As I pondered these, the idea that God is really All became tangible to me; I felt a deep sense of the infinite spiritual goodness God actively expresses in all, including my granddaughter.
Then something came to thought that did not fit with this glorious expansiveness of Love: a notion that people can be subject to circumstances outside of God’s embrace where they are walking a fine line between joy and sadness, health and illness – a precarious and fragile balancing act where peace can be lost.
This notion is pervasive; we see it among those with young families, those with fixed incomes, those responsible for senior family members, those with minimum wage jobs, and beyond. But there’s comfort to be found in the idea that there are no finite edges in the infinite. “Science and Health with Key to the Scriptures” by Mary Baker Eddy, the discoverer of Christian Science, explains, “God is at once the centre and circumference of being” (pp. 203-204).
This is such a profound thing to contemplate. Where would an edge exist in such an “at once”-ness? The all-pervasive atmosphere of divine Love has no outside to it, no ups and downs or ins and outs. A reassuring promise in the Bible declares, “Whatsoever God doeth, it shall be for ever: nothing can be put to it, nor any thing taken from it” (Ecclesiastes 3:14). The infinite allness of God, of good, is not a house of cards that can be shaken. Just as the fundamentals of math are forever established, so God’s reign and rule of harmony is permanent, unshakable, and at hand – to be experienced.
The Bible also assures us, “Every good gift and every perfect gift is from above, and cometh down from the Father of lights, with whom is no variableness, neither shadow of turning” (James 1:17).

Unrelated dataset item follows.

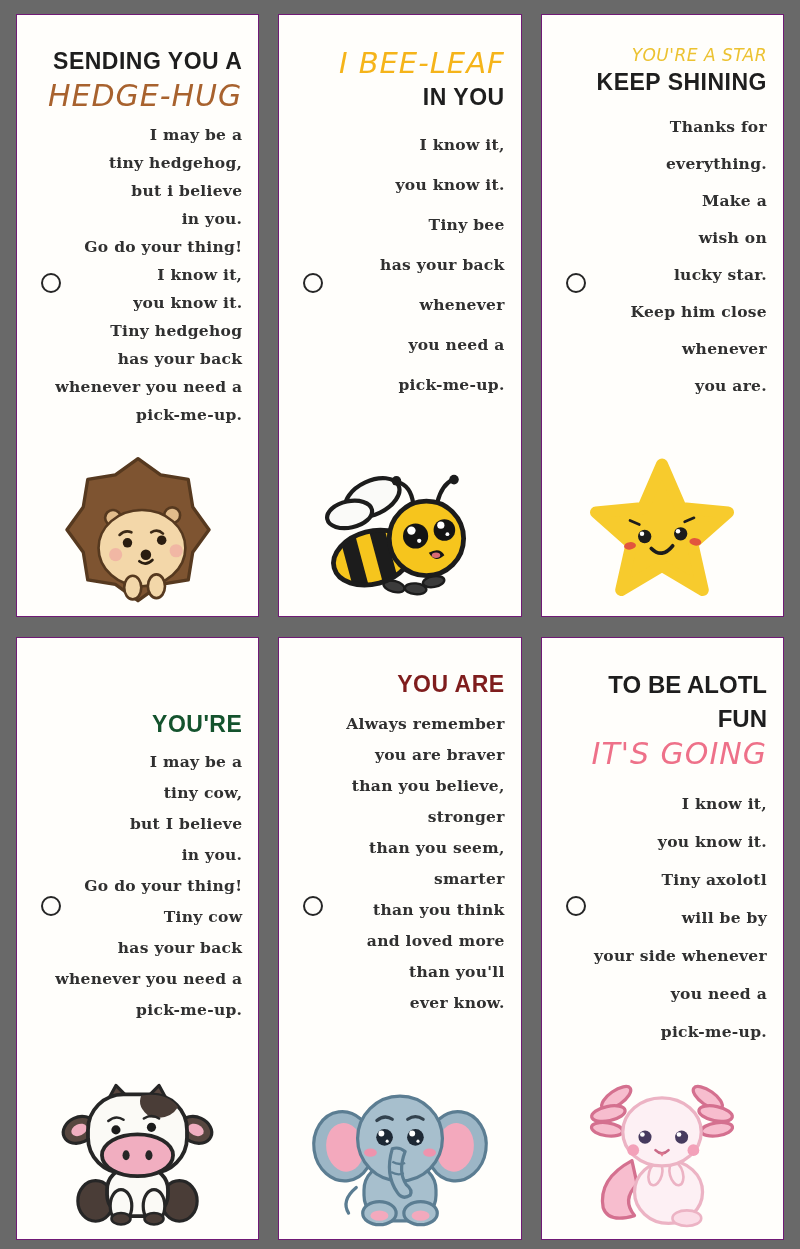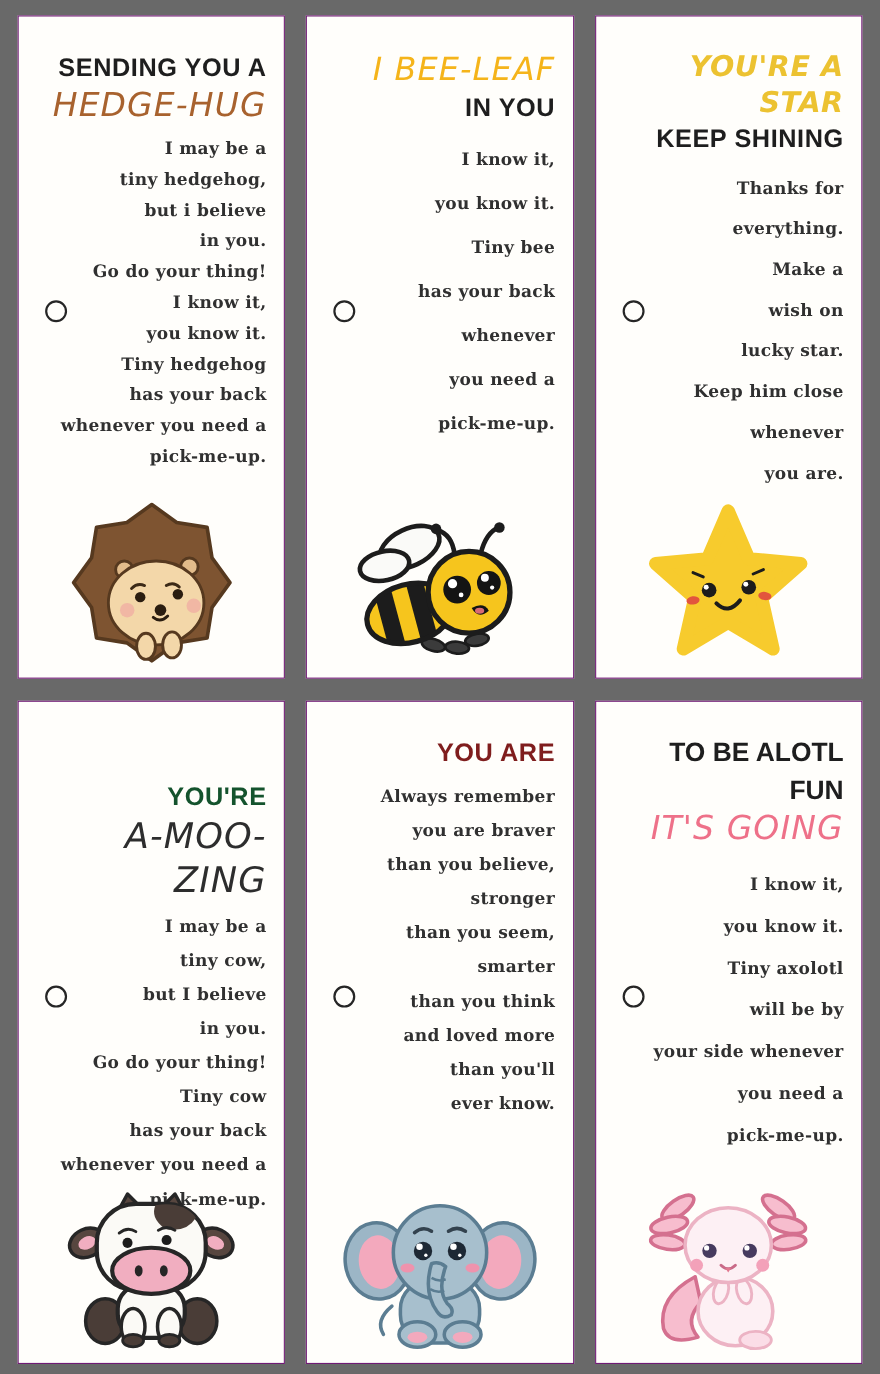"YOU'RE A STAR" .card-star .title-script { font-size: 26px -> 17px; font-weight: bold -> none }
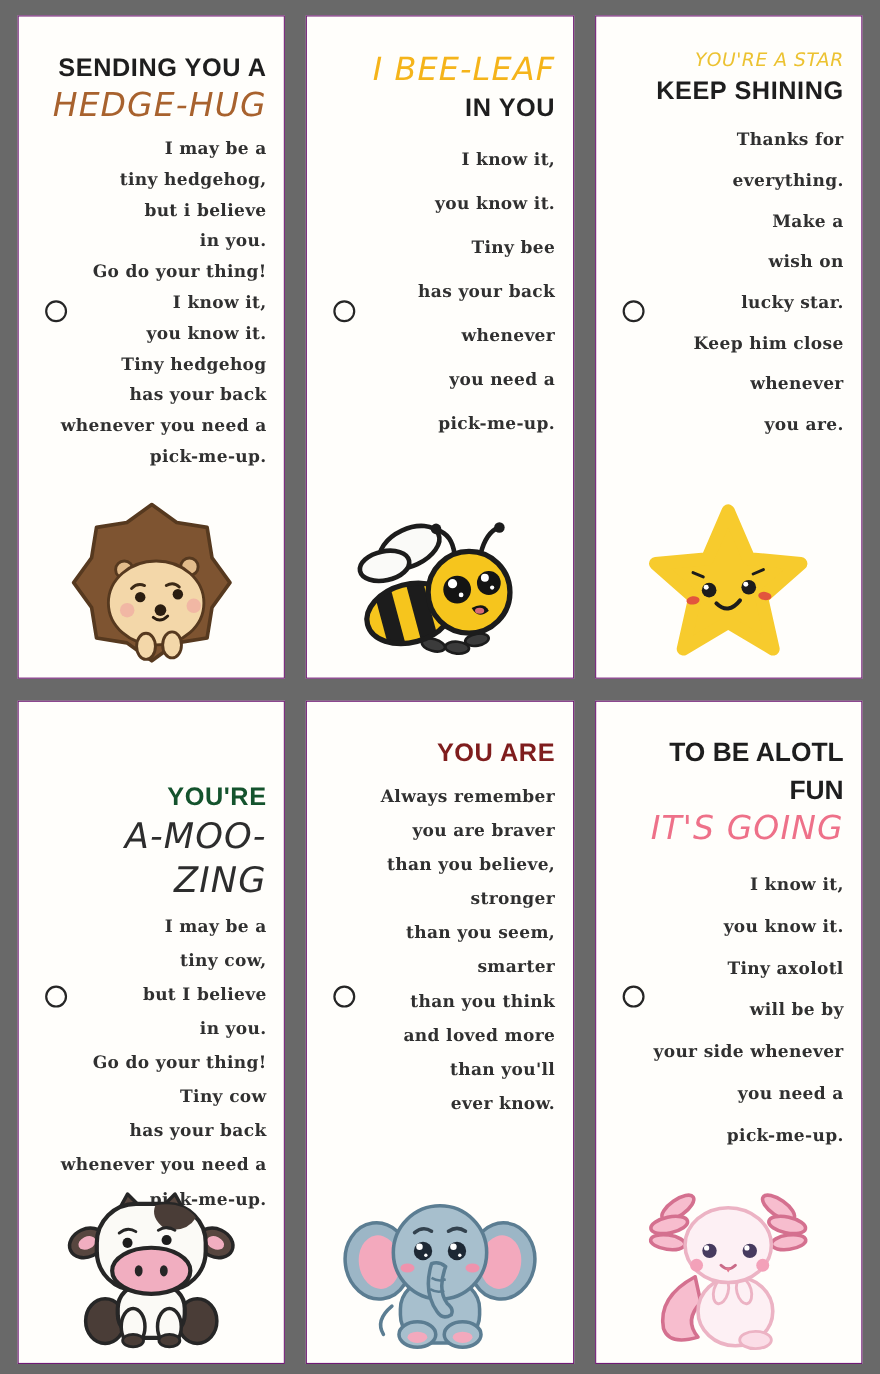"A-MOO-ZING" span.title-line { html: <span>A-MOO-ZING</span> -> none }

The care that God, our Father-Mother, has for His, Her creation is a steady flow of goodness that is not subject to one misfortune after another (or any misfortune). It is the inevitable and permanent outcome of the supremacy and allness of God. Affirming and feeling this divine power is powerful prayer that tangibly reveals God’s care for His creation.
At this point, it was morning. My daughter decided to let Lily Sue sleep in, but suddenly Lily Sue popped up in bed and told her mom, “I want to go to school.” She was clearly free from the coughing and congestion and was feeling well rested, so we quickly mobilized and got her to the bus on time. She had a great day, full of her usual energy.
How wonderful to glimpse that we are secure in the infinitude of the Divine – that despite how it may seem at times, one’s health, resources, strength, and capacities are not precarious at all. Our one and only true circumstance is spiritual, based in the allness of God. We cannot fall off the edge of goodness because we are smack-dab in the measureless middle of Love’s infinite embrace. Even a little understanding of this can bring greater health and harmony into our lives.